In einer Demokratie ist eine Frage niemals endgültig entschieden, solange es noch unterschiedliche Interessengruppen und Meinungen gibt. Entscheidungen sind nur so lange entschieden, bis sich der politische Wind dreht. Warum sollte es zum Beispiel in einer Demokratie beim Thema Atomkraft nicht noch fünf weitere 180-Grad-Wendungen geben können?

Demokratie ist gefährdet durch Zuwanderung. Zuwanderung erhöht den Pluralismus in einem Land, weil noch ganz neue Mentalitäten, Religionen und Denkweisen hinzukommen. Der damit erhöhte Pluralismus kann demokratisch funktionieren, wenn alle noch intensiver an der rechtsstaatlichen Regelung des Pluralismus festhalten. Ein Land wie die Schweiz hält problemlos drei unterschiedliche Landessprachen aus, weil die rechtsstaatliche Regelung der Vielfalt funktioniert. Wenn aber Teile der einheimischen Bevölkerung den demokratischen Rechtsstaat nicht mehr verstehen und dann zusätzlich noch autoritär denkende Menschen einwandern, beschleunigt Zuwanderung den Verfall der Demokratie.

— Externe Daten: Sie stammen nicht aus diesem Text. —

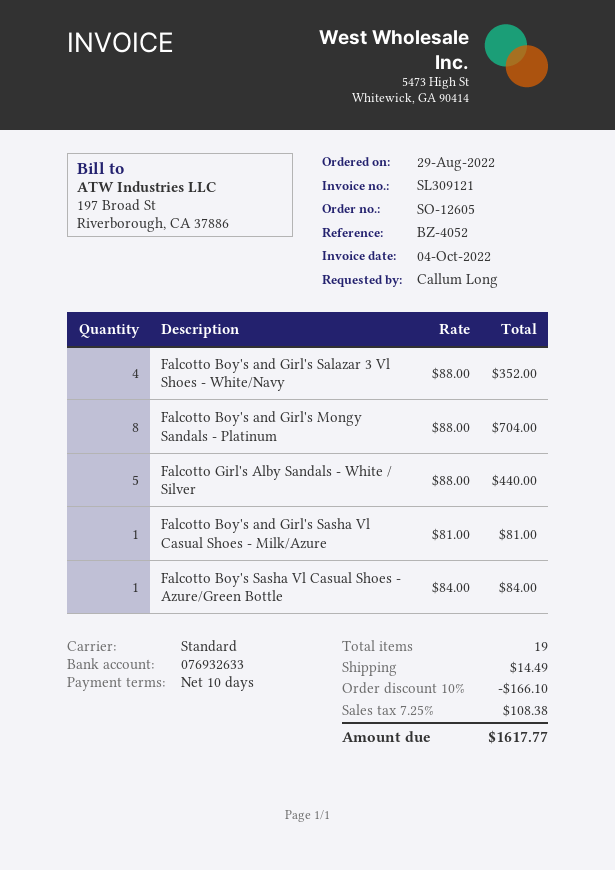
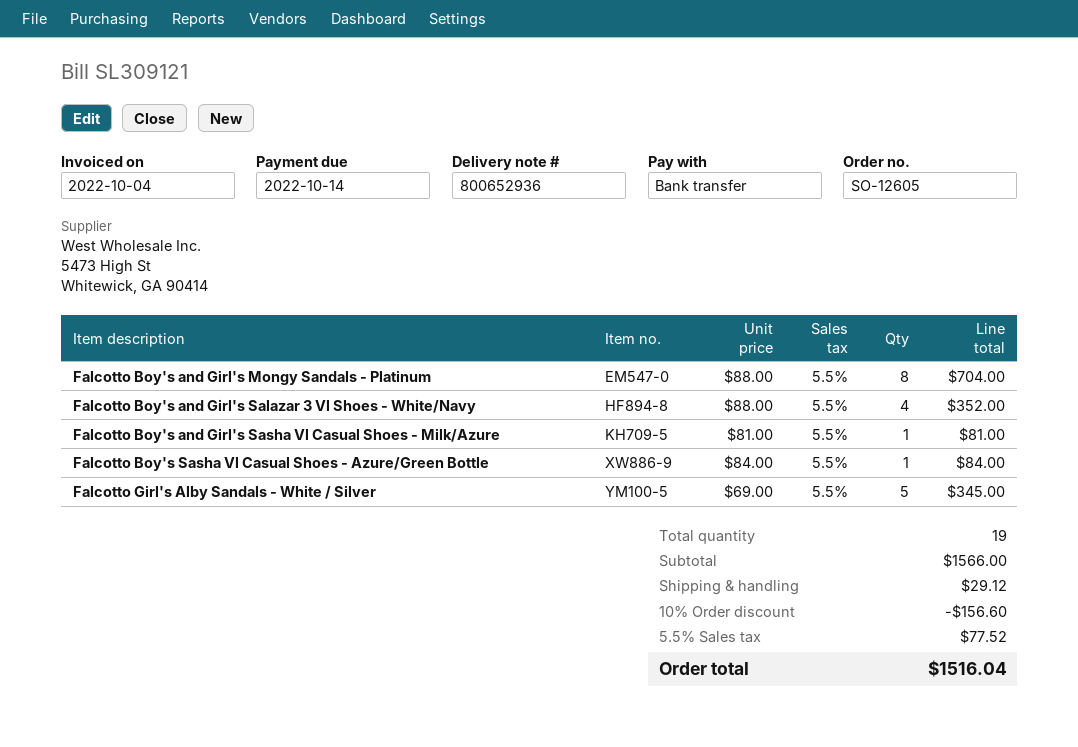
Falcotto Girl's Alby Sandals - White / Silver: 5 x 88.00 = 440.00 -> 5 x 69.00 = 345.00
discount: 10% = 166.10 -> 10% = 156.60
shipping: 14.49 -> 29.12
tax: 7.25% = 108.38 -> 5.5% = 77.52
total: 1617.77 -> 1516.04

Demokratie ist gefährdet durch Unterdrückung des demokratischen Kerngedankens „Bürgerherrschaft geht nur pluralistisch“. Diese Unterdrückung geschieht auf mannigfache Weise:

Wer die Axt an die Vielfalt der Bürgermeinungen legt, wie es die Zensuraufforderungen „Netzwerkdurchsetzungsgesetz“ und der europäische „Digital-Services-Act“ tun, der legt die Axt an die Demokratie. Auch Regenbogenfahnen auf dem Reichstag, wodurch einseitig eine partielle Bürgerideologie staatlich verabsolutiert wird, sind Krankheitssymptome einer pluralismusaushebelnden Regierung und einer demokratievergessenden Bevölkerung.